Machine learning requires tasks which are high volume and have limited causal factors.
- High Volume – Machine learning thrives in high volume. For example, one study had volume reports on police in Philadelphia and teachers. The goal was to hire police officers who are productive and not violent and to promote only worthy teachers (Chalfin et al. 2016). Since the variability is significant between exceptional performing teachers and future failures, the machine learning was able to discern patterns which would predict correctly in both scenarios – better, more productive police and teachers.
- Limited Causation – checking out groceries involves a group of products with bar codes, passing the scanner, settling the price and payment. Presumable bagging will be computerized too. The causation for the checkout system is simple – a consumer wants to process items one at a time and pay for the results and take them from the store.
Machine learning is not effective in novel situations, or with creativity, or with relationships
- Novel – Novel situations occur where original reasoning trumps learning. For example, some of the best American scholarship looks at problems from the perspective of 2 disciplines. Sociobiology looks at sociological problems and traces evolutionary causes. It’s a terrible discipline for machine learning at this stage. There is not a high volume of reports from which to learn.
- Creative – Machine learning will never produce the creativity of Mozart, bell hooks, or Monet. Creativity is a unique human fountain that never runs dry, While machine learning can produce copies of the Mona Lisa, it cannot jump ahead and create a new Mona Lisa. It’s work will always be derivative.
- Relational – So much of business success depends on 8 socio emotional skills
- Goal persistence
- Awareness of others
- Awareness of Self
- Optimistic Thinking
- Decision Making
- Relationship skills
- Self Management
- Personal Responsibility
Those skills work together to build teams, invent new solutions to business problems, and consider unique value propositions based on available resources.
So how does your Strategic Plan match up?
Test your vision based on the strengths and weakness of machine learning.
- Are you planning to manufacture a product without investing in robotics? It’s likely that robotics locally with lower transportation costs will be cheaper than cheap human labor in other locations.
- Is there new infrastructure planned in an area that you exploited? NYC plans to go green in 14 years. Any business that moves quickly can compete with old energy guzzlers that don’t see the problem coming.
- Did you create a unique value proposition that uses relationship skills for success? Edith Penrose says that effective teams become the real competitive edge of a company.
The coming and current dislocation will be a time for some Strategic Plans to gain the advantage and many others will collapse. It may be an opportunity for a start up to move shrewdly where a larger company could not change.
Is your Strategic Plan going to be terminated?
References:
Bloom, Anthony. “Machine+learning+ted+talk”. TED Talks, n.d. Web. 14 Aug. 2016.

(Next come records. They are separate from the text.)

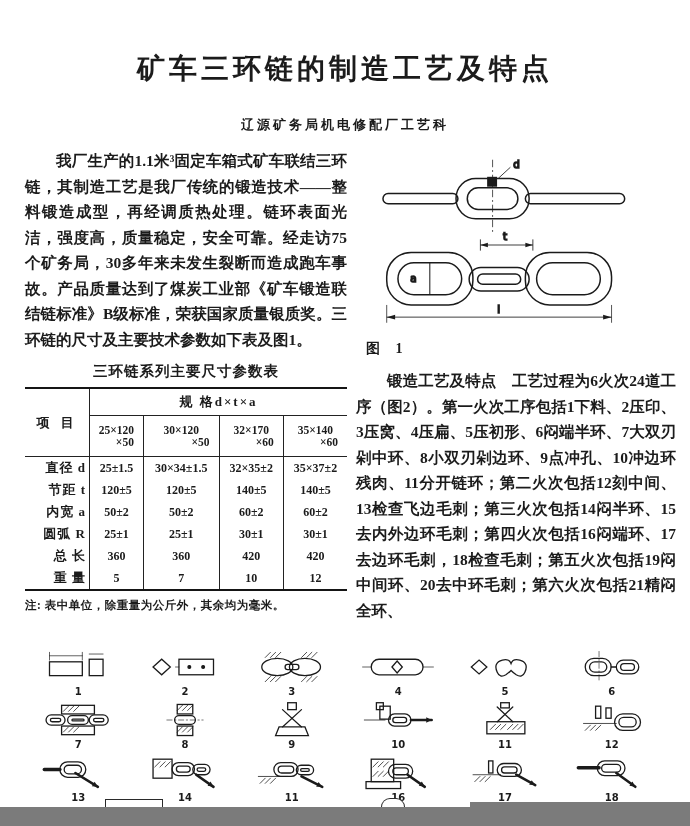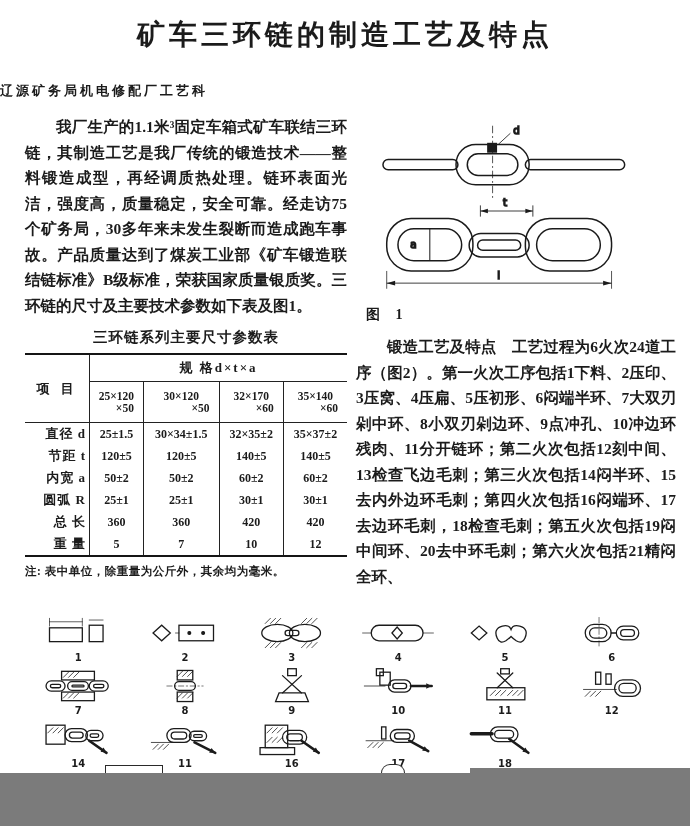"矿车三环链的制造工艺及特点" .abs { margin-top: none -> 34px }
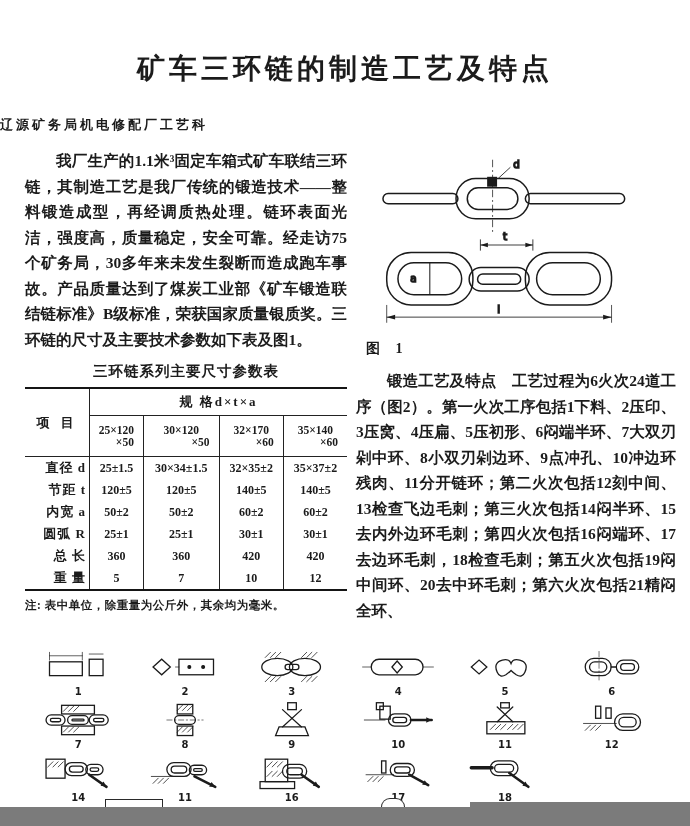"辽源矿务局机电修配厂工艺科" .byline { text-align: none -> center }
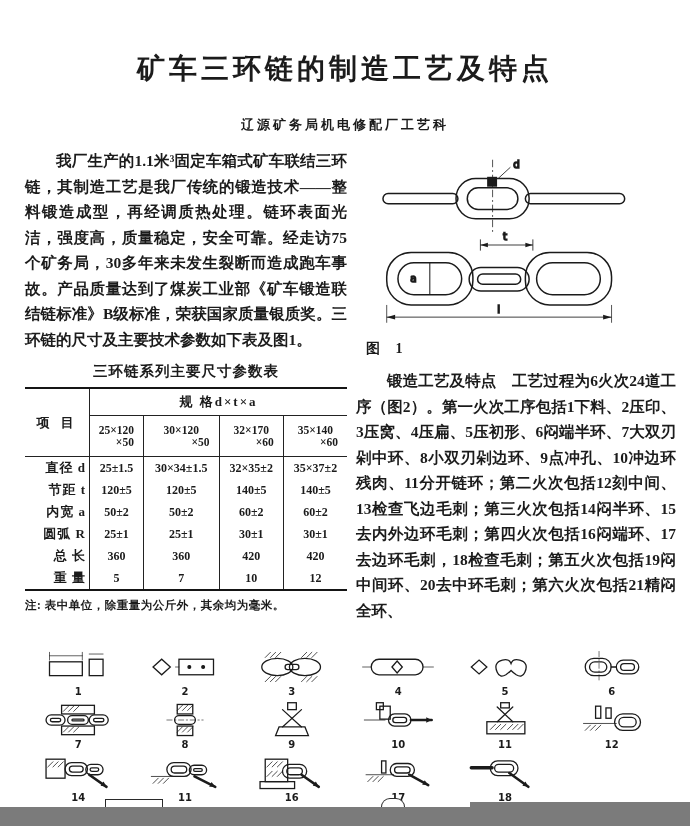"13" div.fig2-cell { html: none -> <div> <svg> <g> <line></line> <rect></rect> <rect></rect> <line></line> <polygon></polygon> </g> </svg> <span>13</span> </div> }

Chalfin, Aaron, Oren Danieli, Andrew Hillis, Zubin Jelveh, Michael Luca, Jens Ludwig, and Sendhil Mullainathan. “Productivity and Selection of Human Capital with Machine Learning†.” American Economic Review 106.5 (2016): 124-27. Web. <https://econ.tau.ac.il/sites/economy.tau.ac.il/files/media_server/Economics/PDF/seminars2015/AER%20picking%20people%20ML%2020151228_final%20complete.pdf>.
Nickerson, Amanda B., and Callen Fishman. “Convergent and Divergent Validity of the Devereux Student Strengths Assessment.” School Psychology Quarterly 24.1 (2009): 48-59. Web.